A MP 1.045/21, originalmente destinada a reavivar o Programa de Preservação do Emprego e da Renda – trazido inicialmente pela MP 936/20 – transformou-se em uma minirreforma trabalhista ao longo de sua tramitação no Congresso Nacional.
Dentre diversas alterações trabalhistas que foram inseridas no Projeto de lei de Conversão da Medida Provisória 1045/21 destacam-se as restrições à concessão da justiça gratuita, tradicionalmente um importante elemento de garantia do acesso à justiça para muitas brasileiras e brasileiros.
A gratuidade de justiça atualmente se encontra prevista no art. 98, do CPC:
Art. 98. A pessoa natural ou jurídica, brasileira ou estrangeira, com insuficiência de recursos para pagar as custas, as despesas processuais e os honorários advocatícios tem direito à gratuidade da justiça, na forma da lei.
Com a pretensão de definir o que é a insuficiência de recursos para pagar as custas, o processo legislativo de conversão em lei da MP 1045 introduz mudanças na CLT, na lei dos Juizados Especiais Federais, na lei 5.106/1966 (organização da Justiça Federal) e também no próprio Código de Processo Civil.
Nesse sentido, terá direito à justiça gratuita somente a pessoa de baixa renda que tenha renda mensal per capita de até ½ salário mínimo ou renda familiar de até 3 salários mínimos, que tenha cadastro em órgão oficial do Governo Federal instituído para programas sociais (provavelmente o CadÚnico).
Doravante, para a obtenção da justiça gratuita não bastará a declaração de próprio punho, sendo necessário o preenchimento dos requisitos mencionados acima.
O arranjo normativo atual sobre a justiça gratuita é bastante adequado e razoável, e não deve ser alterado nos termos que são propostos agora.

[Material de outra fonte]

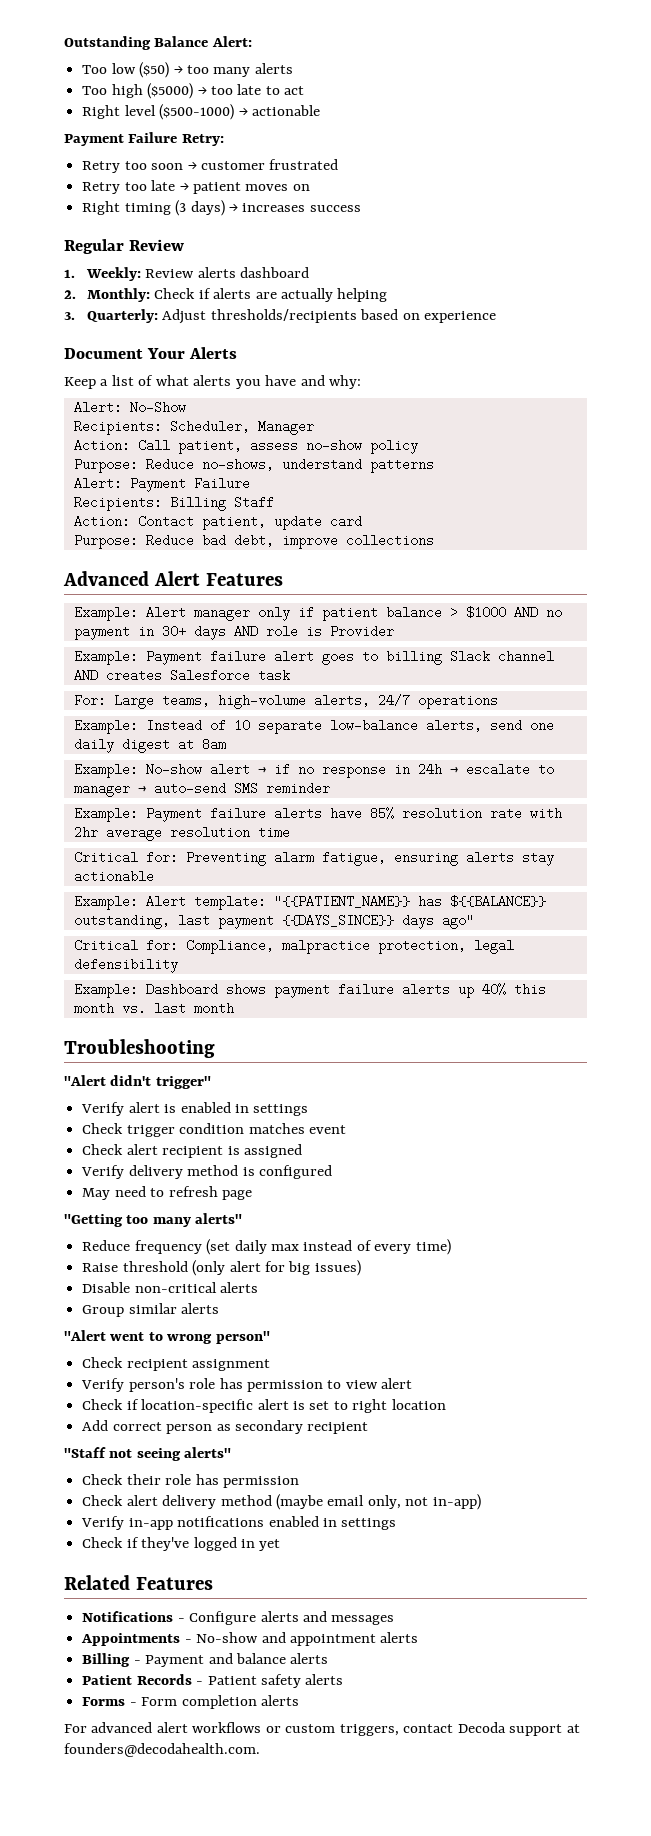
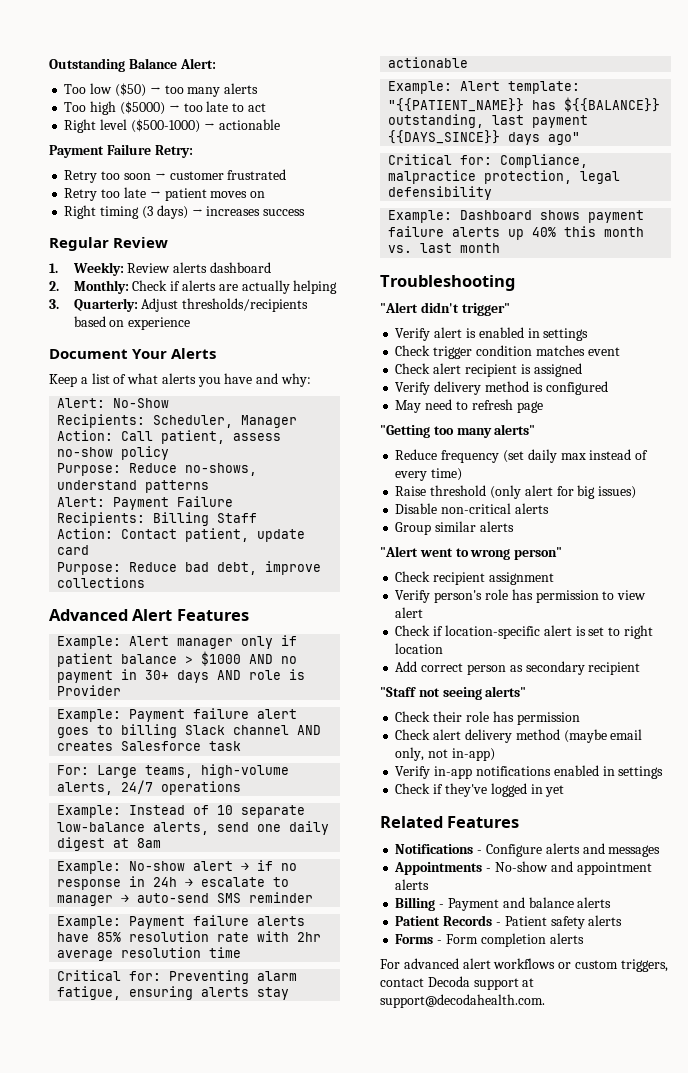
- For advanced alert workflows or custom triggers, contact Decoda support at founders@decodahealth.com.
+ For advanced alert workflows or custom triggers, contact Decoda support at support@decodahealth.com.

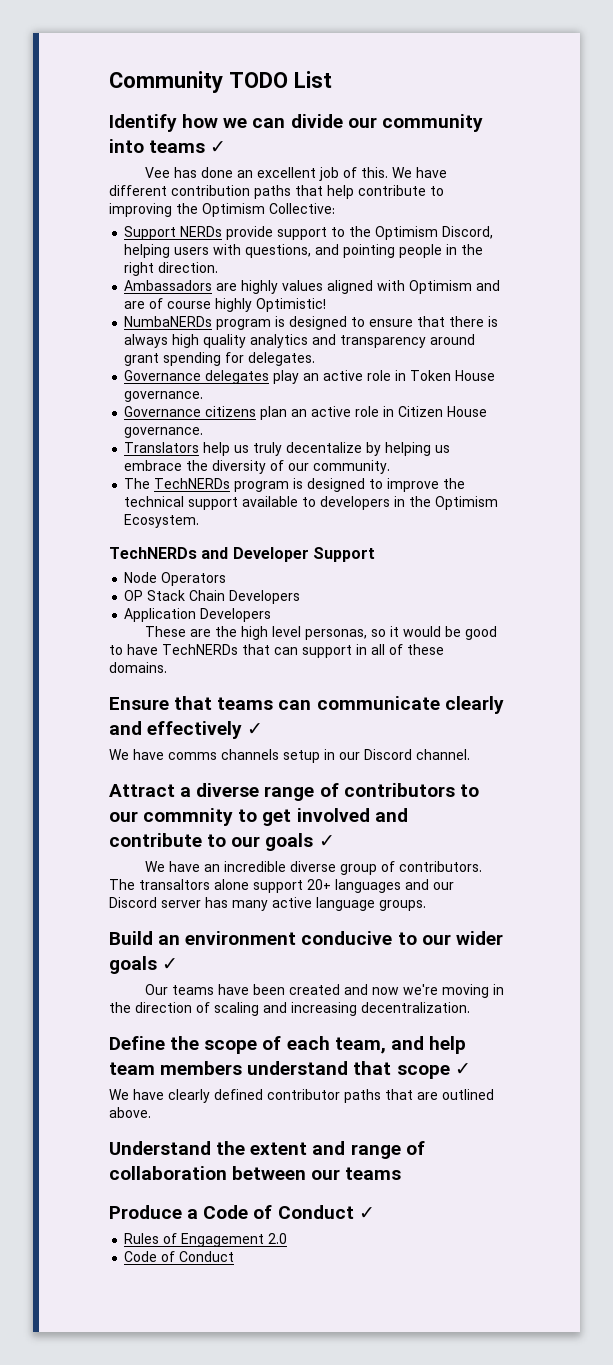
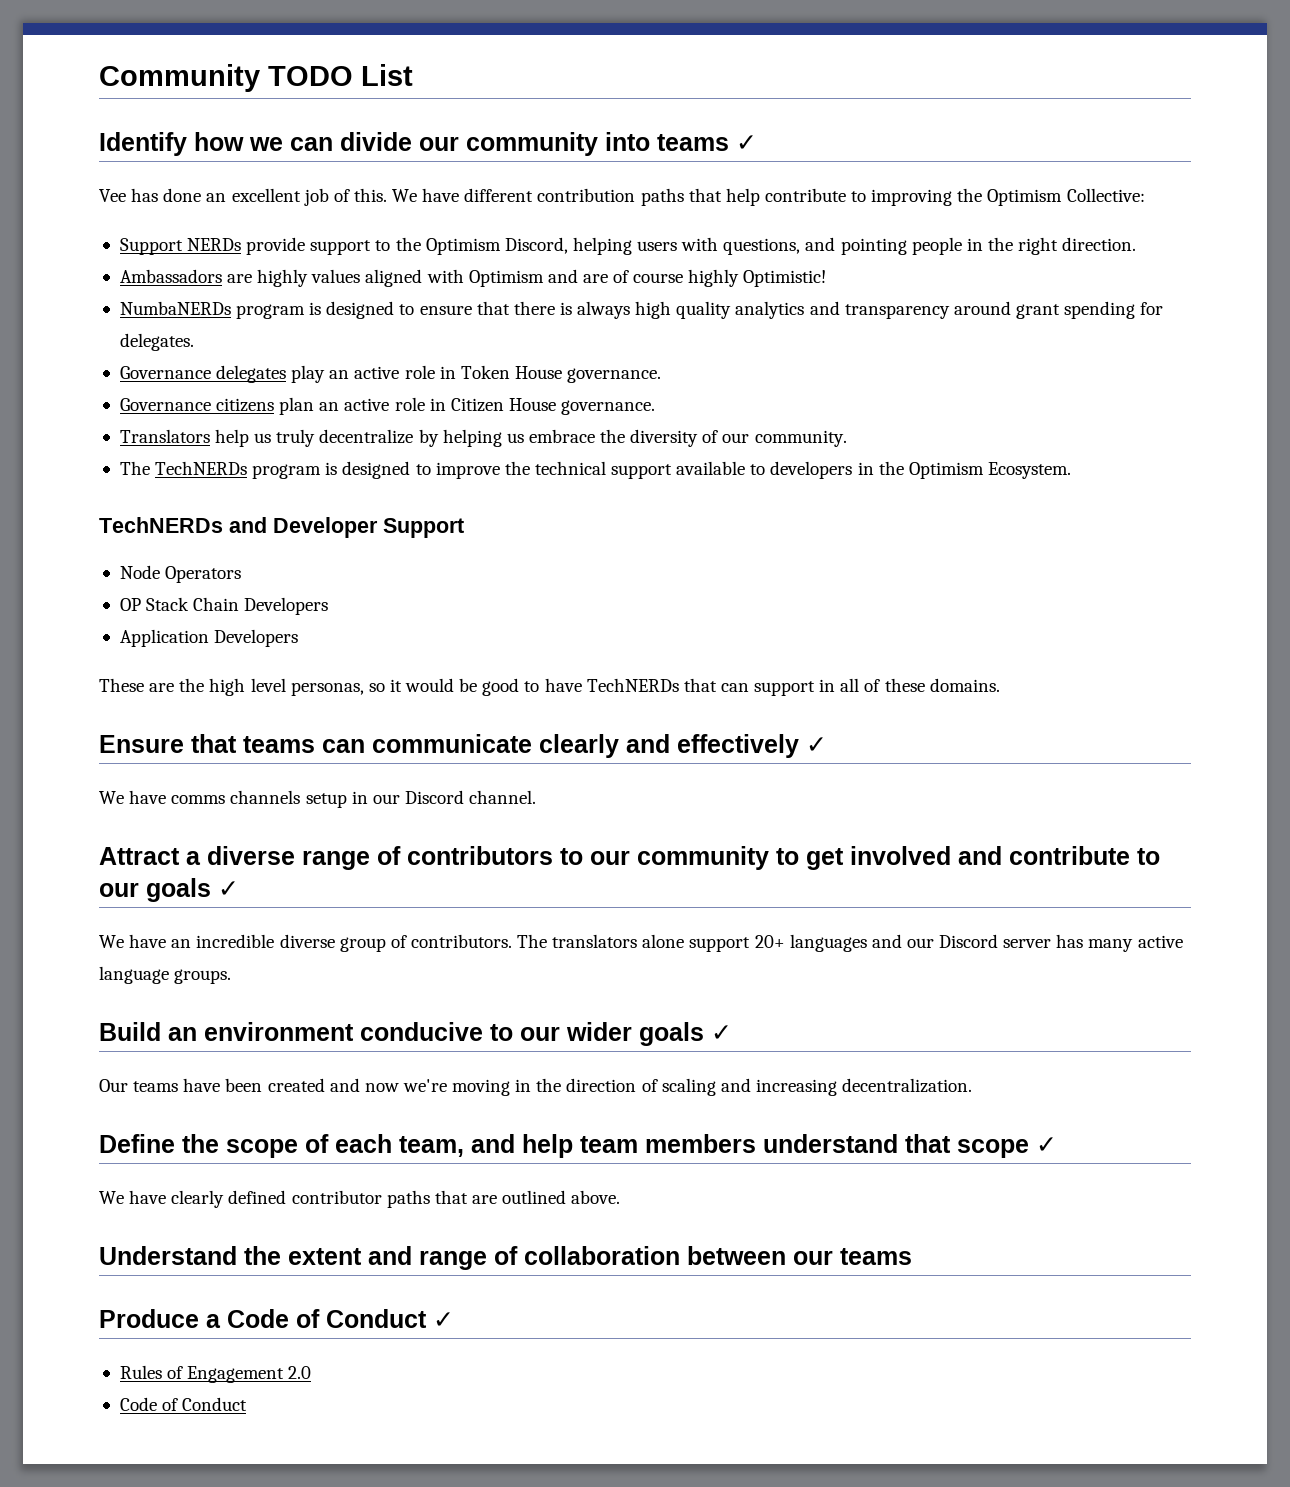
- Translators help us truly decentalize by helping us embrace the diversity of our community.
+ Translators help us truly decentralize by helping us embrace the diversity of our community.
- Attract a diverse range of contributors to our commnity to get involved and contribute to our goals ✓
+ Attract a diverse range of contributors to our community to get involved and contribute to our goals ✓
- The transaltors alone support 20+ languages and our Discord server has many active language groups.
+ The translators alone support 20+ languages and our Discord server has many active language groups.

A jurisprudência avançou para uma perspectiva de que a necessidade e possibilidade de concessão da justiça gratuita deve ser analisada no caso concreto e pode ser impugnada pela parte contrária, que deve argumentar e comprovar os motivos pelos quais a benesse processual não deve ter lugar.
Essa sistemática é muito mais adequada à ideia de acesso à justiça do que um mero e simples tabelamento monetária de quem tem direito ou não à prerrogativa de justiça gratuita.
Nesse sentido, por aproximação e analogia, não se pode perder de vista a jurisprudência consolidada do STJ e do STF em relação ao critério matemático de renda para concessão do BPC (1/4 de salário mínimo), o qual pode ser relativizado no caso concreto, permitindo a demonstração da vulnerabilidade sócio-econômica por outros meios de prova.
Por fim, é importante salientar que na ADIn 5.127/DF o STF pronunciou-se de modo a censurar a utilização dos famigerados “jabutis” legislativos, isto é, a inserção, no processo legislativo de conversão de uma determinada Medida Provisória, de matéria alheia à sua redação original.
É evidente que esse novo arranjo normativo viola, substancialmente, o art. 5º, inc. LXXIV, da Constituição Federal de 1988, segundo o qual “o Estado prestará assistência jurídica integral e gratuita aos que comprovarem insuficiência de recursos”.
Trata-se de limitação econômica ao acesso à justiça, ilegítima e possivelmente antidemocrática, promovendo o retorno a um paradigma de judicialização bastante restritivo e denunciado há muitas décadas na obra clássica de Mauro Cappelletti e Bryanth Garth.
Em síntese, destacamos a inconstitucionalidade material desse Projeto de lei, bem como sua evidente antinomia com o disposto no art. 98 do CPC.